Wednesday, 8 July 2015

Goodbye to my best friend

I seem to have got into the habit of relaying nothing but bad news on here: I was going to add "lately" but I see it's been eight months since I last wrote anything.  But whatever the ins and outs of that, the spur this time is the shock that late yesterday evening, Raggs passed away.  

It came as a surprise.  She'd been showing her age with some quite obvious signs in recent months, noticeably by scrambling a bit to get up, requiring my assistance in the form of a helping push on the bum to get up the stairs, and sitting (or rather dropping) down with a great thump.  Added to which, she'd become noticeably incontinent.  But all things considered, nothing that wasn't commensurate with the advancing years of a 14-year old bearded collie.  I never dreamt that she might be ill, and looking back on the events of yesterday, I'm not sure she had been.

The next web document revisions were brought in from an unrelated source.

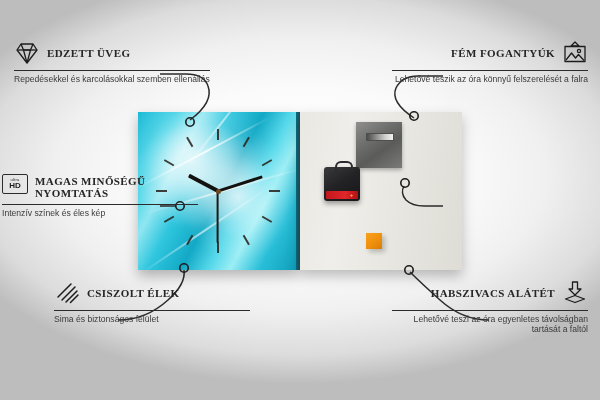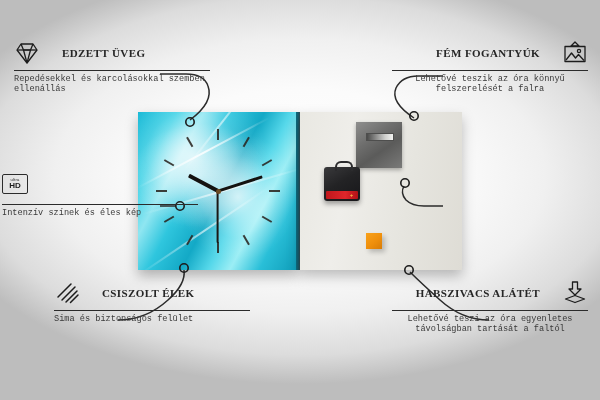--- a/index.html
+++ b/index.html
@@ -67,7 +67,7 @@
   .callout{position:absolute;width:196px;}
   .callout.left{text-align:left;}
   .callout.right{text-align:center;}
-  .co-head{display:flex;align-items:center;gap:22px;}
+  .co-head{display:flex;align-items:center;gap:7px;}
   .callout.right .co-head{flex-direction:row-reverse;}
   .co-title{
     font-size:11px;line-height:12.5px;letter-spacing:.4px;

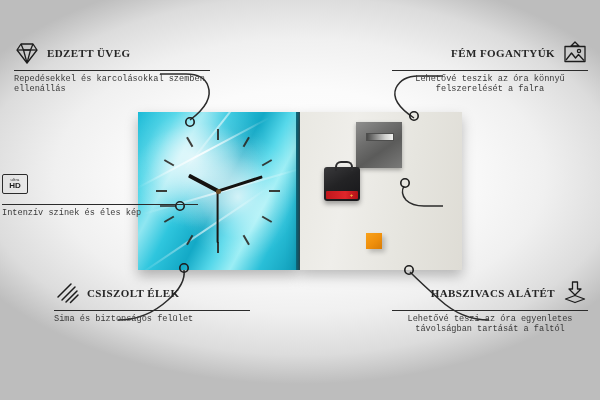--- a/index.html
+++ b/index.html
@@ -66,7 +66,7 @@
   
   .callout{position:absolute;width:196px;}
   .callout.left{text-align:left;}
-  .callout.right{text-align:center;}
+  .callout.right{text-align:right;}
   .co-head{display:flex;align-items:center;gap:7px;}
   .callout.right .co-head{flex-direction:row-reverse;}
   .co-title{

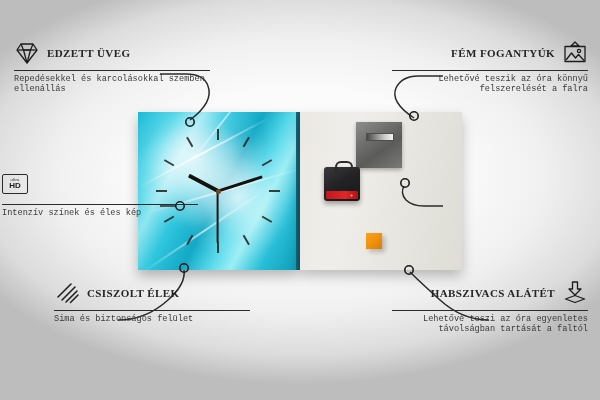--- a/index.html
+++ b/index.html
@@ -77,7 +77,7 @@
   .co-rule{height:1px;background:#2b2b2b;margin:4px 0 3px;}
   .co-desc{
     font-size:8.6px;line-height:10.4px;color:#3a3a3a;
-    font-family:Liberation Mono, monospace;
+    font-family:Liberation Sans, sans-serif;
   }
   .co-icon{flex:0 0 auto;width:26px;height:26px;display:block;}
   .co-icon svg{display:block;width:26px;height:26px;}

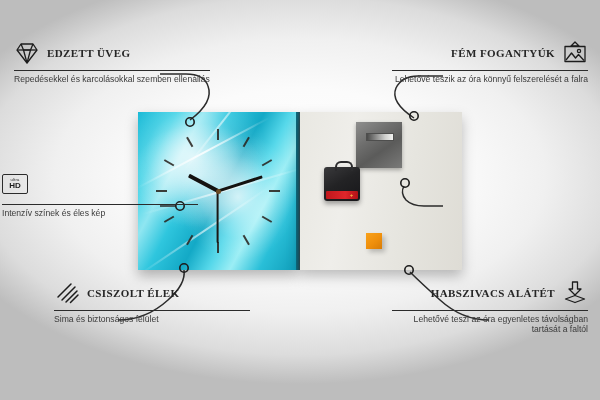--- a/index.html
+++ b/index.html
@@ -192,6 +192,7 @@
           <span class="hd-main">HD</span>
         </span>
       </span>
+      <span class="co-title">MAGAS MINŐSÉGŰ NYOMTATÁS</span>
     </div>
     <div class="co-rule"></div>
     <div class="co-desc">Intenzív színek és éles kép</div>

The morning had passed in usual form, jumping up on my bed (she hadn't got to be too particular about whether I wanted to use it myself or not!).  She barked at a few things which were unwise enough to move in the street: although I had my suspicions that her hearing was no longer as keen as it used to be, there was obviously nothing wrong with her eyesight.  But around tea-time, I suddenly noticed to my horror that she appeared to have collapsed in the bedroom doorway, more or less lying adjacent to a puddle and a pile of the other stuff.  In the light of her previous deteriorating mobility, I guessed that she'd got taken short and had overbalanced in the act, but with the benefit of hindsight a more accurate guess I suspect, is that she'd had some sort of stroke.

I helped her to her feet with some difficulty, getting snarled at for my pains, for I think the first time ever since we'd had her.  But she seemed to recover while I cleaned up, pottering about with a wag of the tail here and there.  I took her out to see how she fared: she didn't seem to want to do anything but made it up and down the stairs without help.  Nevertheless I decided it would be a wise move to book her in to see the vet in the morning, and I followed that by booking a taxi to take us there.

But then when I took her out again a little later on, she collapsed again just by the garden gate.  Somehow I managed to get her back indoors (she's far too heavy for me to carry) but this time she lay down in the hall looking sorry for herself.  I got an old duvet and made her as comfortable as I could, hoping the rest would do her good and we'd see what the vet had to say about it all.  She looked up occasionally but then seemed to lose interest.  I knelt down beside her, conscious that I might be saying goodbye.  I saw around 9.00 that she'd been sick and was still dribbling: her breathing was becoming shallow, and a little after 10.00, as I knelt beside her, I heard the characteristic rasp of a death rattle.  She was gone.  With tears in my eyes, I said some prayers for her, noticing already how quiet the house had suddenly become.

This morning, I used the old duvet to concoct a makeshift shroud, wondering how or if I was going to get her to the vet's in the taxi by myself.  As you do on these occasions, I started simultaneously torturing myself with the inevitable "if only"s - if only I'd realised the significance of the warning signs, if only I'd acted sooner.....  In my rational moments, of course, I know full well it wouldn't have made any difference.  The healthiest animal we'd ever owned was already living on borrowed time and had been for quite a while: the life expectancy of a bearded collie is around 12 or 13.

So, a few phone calls later, full of mixed feelings, I sit here typing away to while away the hour or two before the pet cremation company arrive to collect Raggs.  We decided that's what we'd have done with her, as we had with Molly twelve years ago.  The alternative of a burial in the back garden, which I suspect is of dubious legality anyway is a bit of a no-brainer on practical grounds.  

The house seems eerily silent.  Gone is the patter of not-so-little-tiny feet, the head poked round to door to see what I'm doing and the barking every time anyone is rash enough to come up the path to the house to deliver something.  We've already decided not to get another dog: I was very much in two minds about it twelve years ago when faced with the same decision and given how much water has flown under the bridge since then, it just wouldn't be practical or fair.  Another cat, on the other hand however??  Hmmm, I wonder.

Anyway, in the meantime, here's a pic to finish with:

It's my favourite photo of her, taken in January 2004 during her first winter with us.  She always loved the snow and we never really to her way of thinking got enough of it.  A friend of mine made that photo into a mousemat for me, so somehow I'll always have her by my side.